▶ **DATA**
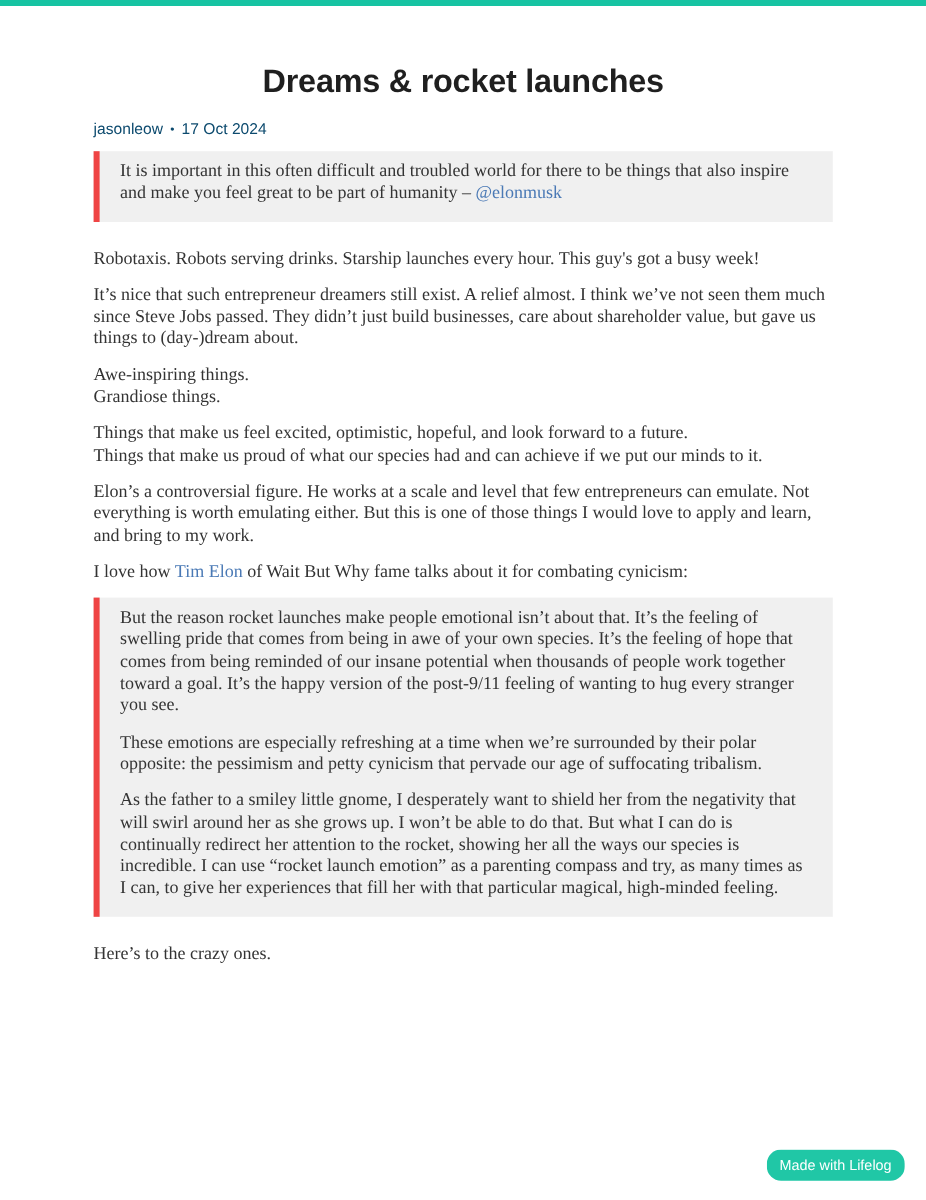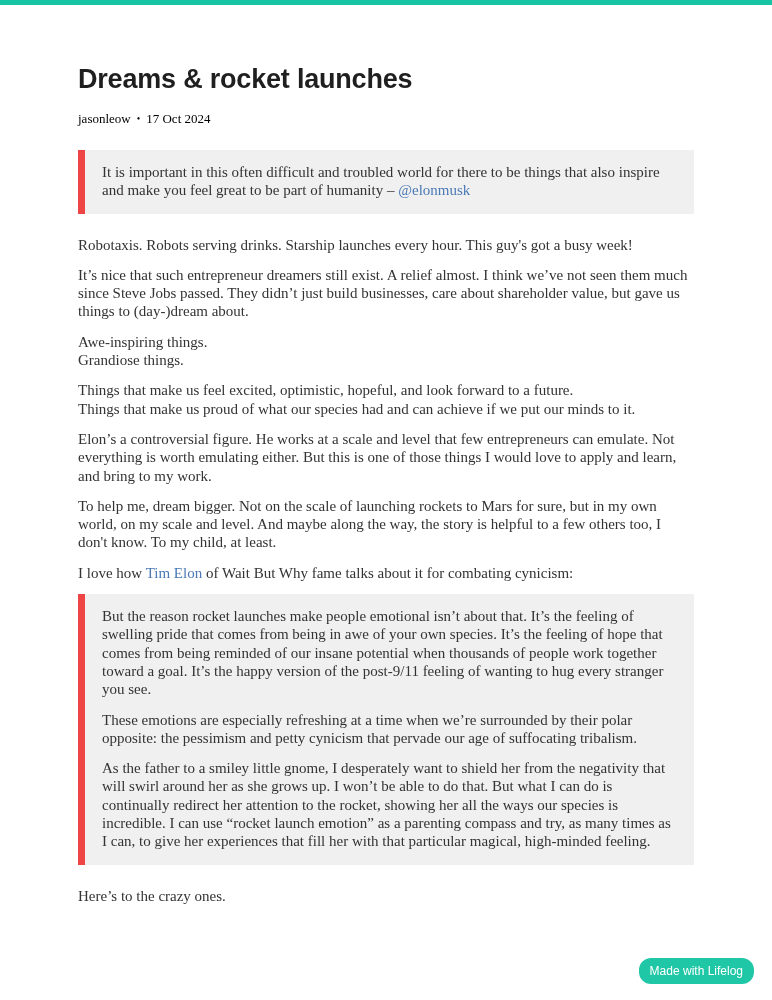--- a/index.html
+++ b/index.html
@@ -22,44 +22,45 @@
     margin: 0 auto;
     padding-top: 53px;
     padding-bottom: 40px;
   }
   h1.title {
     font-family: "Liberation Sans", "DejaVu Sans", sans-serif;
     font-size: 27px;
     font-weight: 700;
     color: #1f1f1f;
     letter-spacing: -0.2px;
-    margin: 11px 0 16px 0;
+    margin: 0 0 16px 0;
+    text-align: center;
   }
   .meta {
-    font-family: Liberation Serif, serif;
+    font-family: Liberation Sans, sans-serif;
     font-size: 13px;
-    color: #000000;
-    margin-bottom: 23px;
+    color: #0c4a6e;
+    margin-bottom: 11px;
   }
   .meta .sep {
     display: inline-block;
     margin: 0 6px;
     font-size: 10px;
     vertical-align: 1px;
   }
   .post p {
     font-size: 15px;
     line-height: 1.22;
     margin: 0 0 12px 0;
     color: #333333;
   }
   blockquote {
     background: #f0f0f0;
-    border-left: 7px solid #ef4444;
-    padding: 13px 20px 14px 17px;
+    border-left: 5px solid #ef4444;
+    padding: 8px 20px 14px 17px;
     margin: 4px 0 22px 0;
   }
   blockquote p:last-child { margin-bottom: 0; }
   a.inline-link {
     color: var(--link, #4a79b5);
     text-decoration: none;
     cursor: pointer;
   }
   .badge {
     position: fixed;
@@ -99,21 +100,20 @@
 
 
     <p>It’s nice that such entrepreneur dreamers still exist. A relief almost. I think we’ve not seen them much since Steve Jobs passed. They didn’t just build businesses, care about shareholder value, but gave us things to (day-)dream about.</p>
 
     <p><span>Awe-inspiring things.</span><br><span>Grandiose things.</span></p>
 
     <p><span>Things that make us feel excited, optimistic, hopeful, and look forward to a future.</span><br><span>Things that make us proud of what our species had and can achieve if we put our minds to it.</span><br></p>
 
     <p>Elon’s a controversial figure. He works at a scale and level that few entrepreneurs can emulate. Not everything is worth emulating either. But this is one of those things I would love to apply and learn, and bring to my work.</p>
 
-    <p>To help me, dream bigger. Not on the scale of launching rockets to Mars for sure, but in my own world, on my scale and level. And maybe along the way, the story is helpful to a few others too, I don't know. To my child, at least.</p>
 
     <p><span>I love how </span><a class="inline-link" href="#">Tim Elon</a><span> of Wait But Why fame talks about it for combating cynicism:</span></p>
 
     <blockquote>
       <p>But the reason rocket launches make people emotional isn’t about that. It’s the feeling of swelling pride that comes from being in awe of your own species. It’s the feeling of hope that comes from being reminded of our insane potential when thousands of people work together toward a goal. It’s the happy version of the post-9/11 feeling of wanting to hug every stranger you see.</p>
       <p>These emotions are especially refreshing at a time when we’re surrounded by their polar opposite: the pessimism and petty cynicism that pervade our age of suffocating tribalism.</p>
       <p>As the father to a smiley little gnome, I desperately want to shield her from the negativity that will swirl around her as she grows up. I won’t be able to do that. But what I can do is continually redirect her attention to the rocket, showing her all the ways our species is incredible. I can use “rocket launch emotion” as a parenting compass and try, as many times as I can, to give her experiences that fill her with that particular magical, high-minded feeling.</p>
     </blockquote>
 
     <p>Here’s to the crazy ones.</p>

==

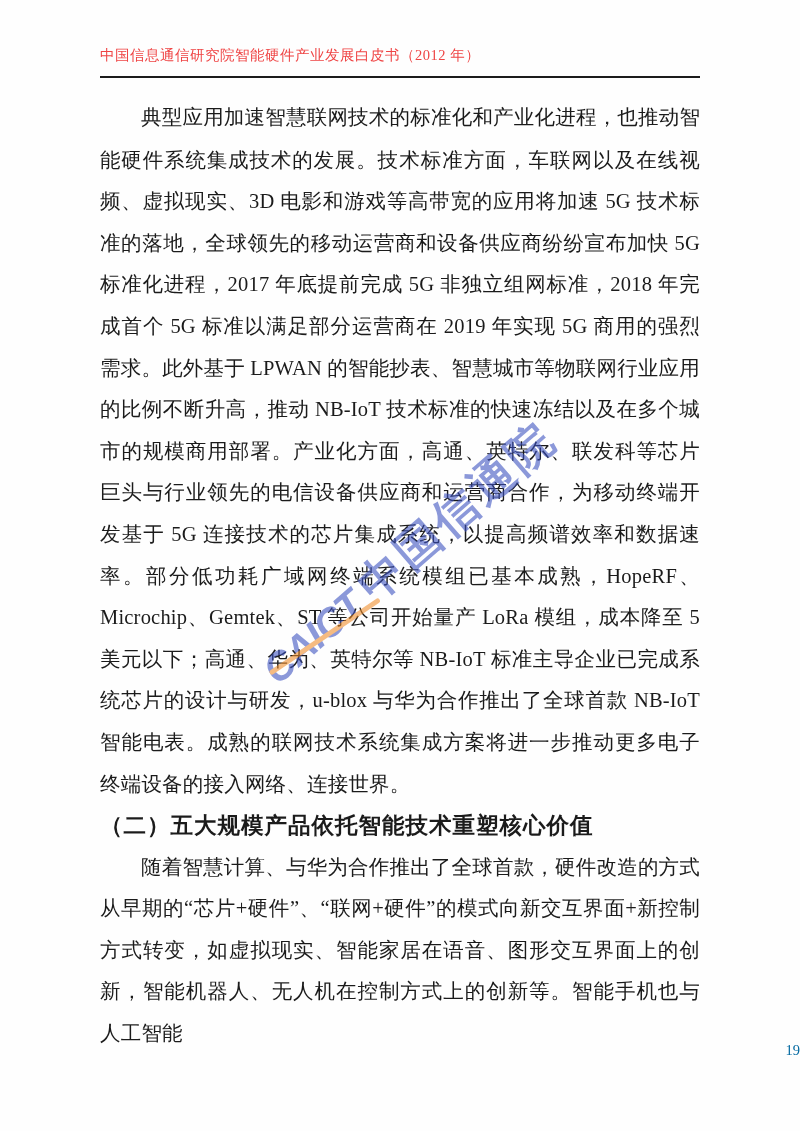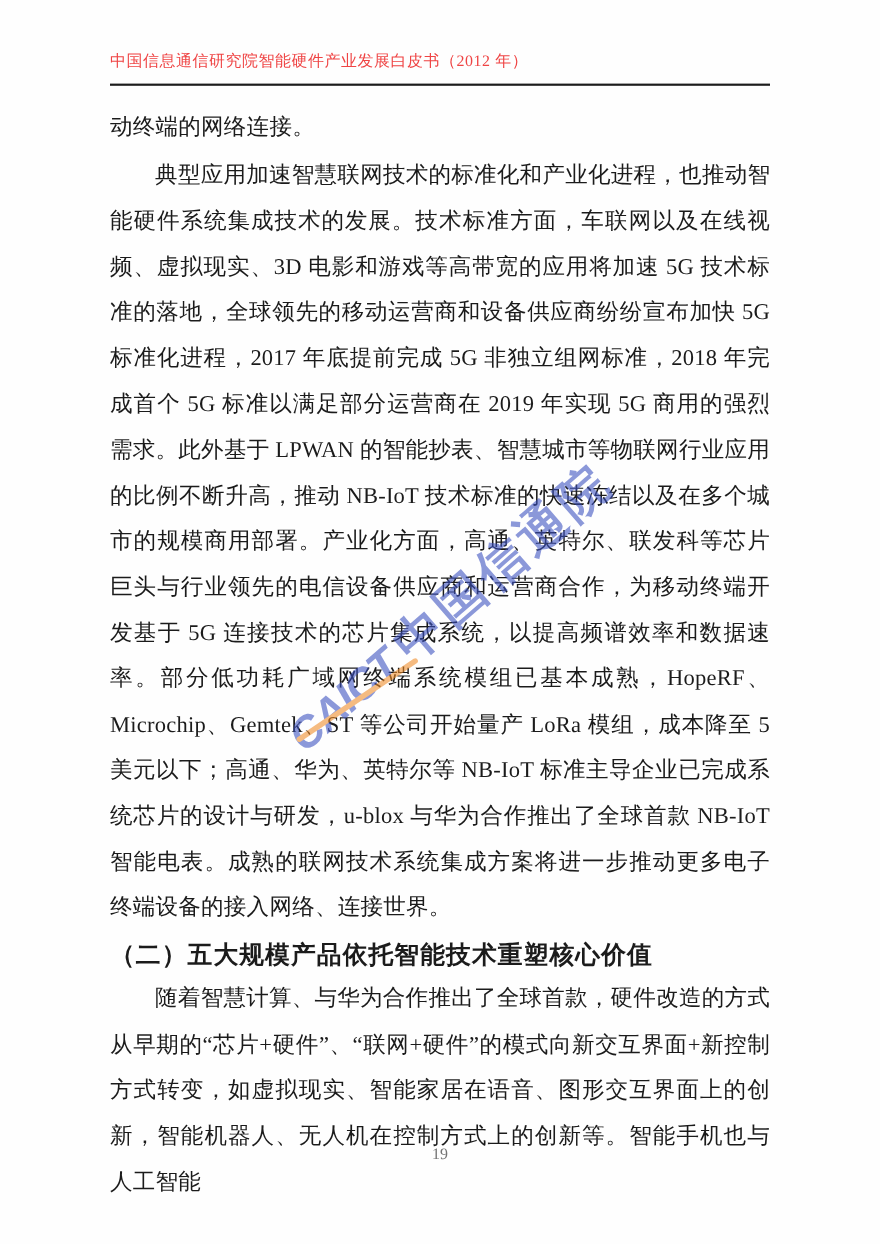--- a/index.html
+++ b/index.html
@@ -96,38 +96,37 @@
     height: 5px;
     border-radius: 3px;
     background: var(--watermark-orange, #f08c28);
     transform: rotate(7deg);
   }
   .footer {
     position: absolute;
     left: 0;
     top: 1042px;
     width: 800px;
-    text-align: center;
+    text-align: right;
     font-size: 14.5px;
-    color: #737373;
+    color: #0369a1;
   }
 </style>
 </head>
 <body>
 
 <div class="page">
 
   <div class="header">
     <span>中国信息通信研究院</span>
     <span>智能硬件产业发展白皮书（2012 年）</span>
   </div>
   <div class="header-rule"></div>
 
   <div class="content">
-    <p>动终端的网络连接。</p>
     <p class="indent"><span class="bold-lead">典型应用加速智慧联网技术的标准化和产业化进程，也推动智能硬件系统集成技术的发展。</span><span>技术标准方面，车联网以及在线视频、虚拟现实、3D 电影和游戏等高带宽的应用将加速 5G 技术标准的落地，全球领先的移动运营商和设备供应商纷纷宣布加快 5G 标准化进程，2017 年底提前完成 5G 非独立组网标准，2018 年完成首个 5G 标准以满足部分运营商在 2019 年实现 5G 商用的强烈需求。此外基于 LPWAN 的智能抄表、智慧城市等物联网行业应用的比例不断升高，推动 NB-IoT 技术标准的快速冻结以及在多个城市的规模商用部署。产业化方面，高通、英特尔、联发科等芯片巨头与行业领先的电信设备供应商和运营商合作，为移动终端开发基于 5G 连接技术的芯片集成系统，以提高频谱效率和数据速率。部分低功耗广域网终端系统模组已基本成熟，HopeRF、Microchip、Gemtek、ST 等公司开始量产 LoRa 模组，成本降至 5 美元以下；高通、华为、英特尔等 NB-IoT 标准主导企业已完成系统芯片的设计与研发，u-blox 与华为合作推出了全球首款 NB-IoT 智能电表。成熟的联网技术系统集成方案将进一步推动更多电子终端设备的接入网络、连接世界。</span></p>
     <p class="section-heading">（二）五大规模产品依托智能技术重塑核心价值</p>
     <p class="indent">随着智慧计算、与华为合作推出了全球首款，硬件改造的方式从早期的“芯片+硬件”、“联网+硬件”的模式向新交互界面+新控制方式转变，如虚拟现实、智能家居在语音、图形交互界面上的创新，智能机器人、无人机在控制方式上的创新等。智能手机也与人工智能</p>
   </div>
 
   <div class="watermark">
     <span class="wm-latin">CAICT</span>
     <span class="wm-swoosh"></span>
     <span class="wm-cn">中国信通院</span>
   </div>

* * *

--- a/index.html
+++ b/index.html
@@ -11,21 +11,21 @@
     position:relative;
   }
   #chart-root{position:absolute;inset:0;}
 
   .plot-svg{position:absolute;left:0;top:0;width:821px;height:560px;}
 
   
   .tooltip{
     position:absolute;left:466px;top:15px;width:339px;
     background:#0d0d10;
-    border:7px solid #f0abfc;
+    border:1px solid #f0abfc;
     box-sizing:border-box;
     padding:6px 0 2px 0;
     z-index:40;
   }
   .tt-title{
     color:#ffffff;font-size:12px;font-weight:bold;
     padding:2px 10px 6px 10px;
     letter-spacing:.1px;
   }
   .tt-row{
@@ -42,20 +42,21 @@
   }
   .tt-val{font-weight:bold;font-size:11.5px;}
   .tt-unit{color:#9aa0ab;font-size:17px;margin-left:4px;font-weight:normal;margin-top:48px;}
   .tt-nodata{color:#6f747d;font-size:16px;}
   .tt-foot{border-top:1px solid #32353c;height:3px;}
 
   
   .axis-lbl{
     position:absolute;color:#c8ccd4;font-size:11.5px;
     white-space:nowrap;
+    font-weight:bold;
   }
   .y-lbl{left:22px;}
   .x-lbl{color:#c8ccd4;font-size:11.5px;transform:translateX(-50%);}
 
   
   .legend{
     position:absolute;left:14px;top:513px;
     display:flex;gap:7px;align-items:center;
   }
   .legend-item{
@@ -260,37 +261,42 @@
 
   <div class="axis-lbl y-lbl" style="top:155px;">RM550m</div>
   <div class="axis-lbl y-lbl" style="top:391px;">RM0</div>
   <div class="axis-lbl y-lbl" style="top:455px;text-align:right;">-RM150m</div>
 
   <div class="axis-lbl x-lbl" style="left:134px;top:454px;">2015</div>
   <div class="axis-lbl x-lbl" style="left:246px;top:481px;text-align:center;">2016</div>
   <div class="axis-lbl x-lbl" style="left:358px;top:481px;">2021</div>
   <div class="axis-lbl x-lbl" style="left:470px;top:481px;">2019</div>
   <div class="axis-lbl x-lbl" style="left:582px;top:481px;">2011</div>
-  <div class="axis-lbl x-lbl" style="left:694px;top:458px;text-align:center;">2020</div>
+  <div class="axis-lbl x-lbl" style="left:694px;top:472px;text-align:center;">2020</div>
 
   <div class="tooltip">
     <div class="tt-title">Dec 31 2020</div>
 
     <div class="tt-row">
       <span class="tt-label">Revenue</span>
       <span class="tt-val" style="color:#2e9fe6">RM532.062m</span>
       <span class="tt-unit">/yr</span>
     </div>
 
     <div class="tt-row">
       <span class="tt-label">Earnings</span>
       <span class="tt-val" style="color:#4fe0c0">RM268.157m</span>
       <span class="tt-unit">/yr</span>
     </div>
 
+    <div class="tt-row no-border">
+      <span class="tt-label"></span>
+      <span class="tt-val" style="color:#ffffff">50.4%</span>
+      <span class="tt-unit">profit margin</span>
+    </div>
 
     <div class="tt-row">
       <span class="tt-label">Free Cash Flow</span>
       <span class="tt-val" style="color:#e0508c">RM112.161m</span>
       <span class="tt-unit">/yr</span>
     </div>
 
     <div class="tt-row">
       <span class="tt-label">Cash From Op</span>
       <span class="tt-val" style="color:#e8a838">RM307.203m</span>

▶ **PROBLEM TO WORK ON**
Using the entries above, find all lines with "position". Copy them.

▶ **RESULT OF THIS EXERCISE**
     position: fixed;
     position: absolute;
     position:relative;
   #chart-root{position:absolute;inset:0;}
   .plot-svg{position:absolute;left:0;top:0;width:821px;height:560px;}
     position:absolute;left:466px;top:15px;width:339px;
     position:absolute;color:#c8ccd4;font-size:11.5px;
     position:absolute;left:14px;top:513px;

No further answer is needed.